To do =>
The pictures stay out; everything else in the entries below must be returned exactly.

Task material =>

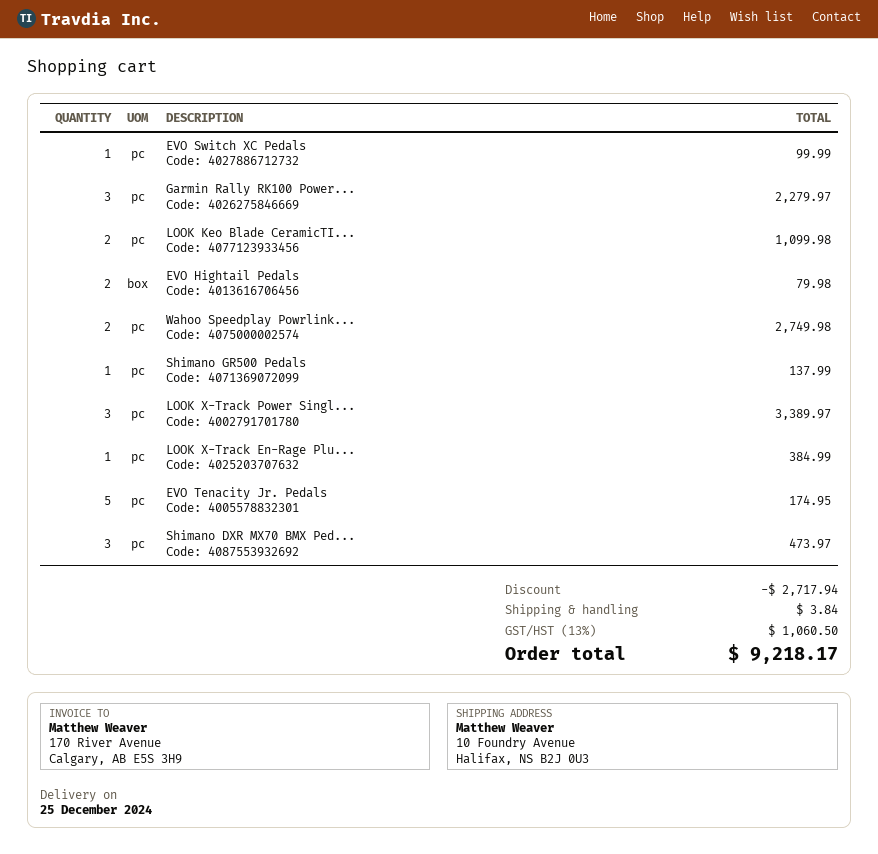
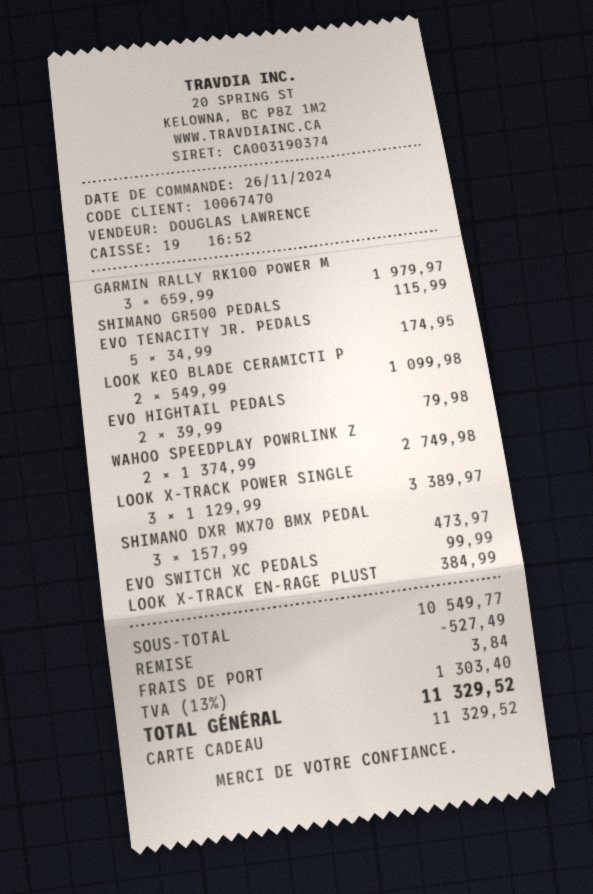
Garmin Rally RK100 Power...: 3 for 2279.97 -> 3 for 1979.97
Shimano GR500 Pedals: 1 for 137.99 -> 1 for 115.99
discount: 2717.94 -> 527.49
tax: 13% = 1060.50 -> 13% = 1303.40
total: 9218.17 -> 11329.52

Solution for this task =>
Garmin Rally RK100 Power...: 3 for 2279.97 -> 3 for 1979.97
Shimano GR500 Pedals: 1 for 137.99 -> 1 for 115.99
discount: 2717.94 -> 527.49
tax: 13% = 1060.50 -> 13% = 1303.40
total: 9218.17 -> 11329.52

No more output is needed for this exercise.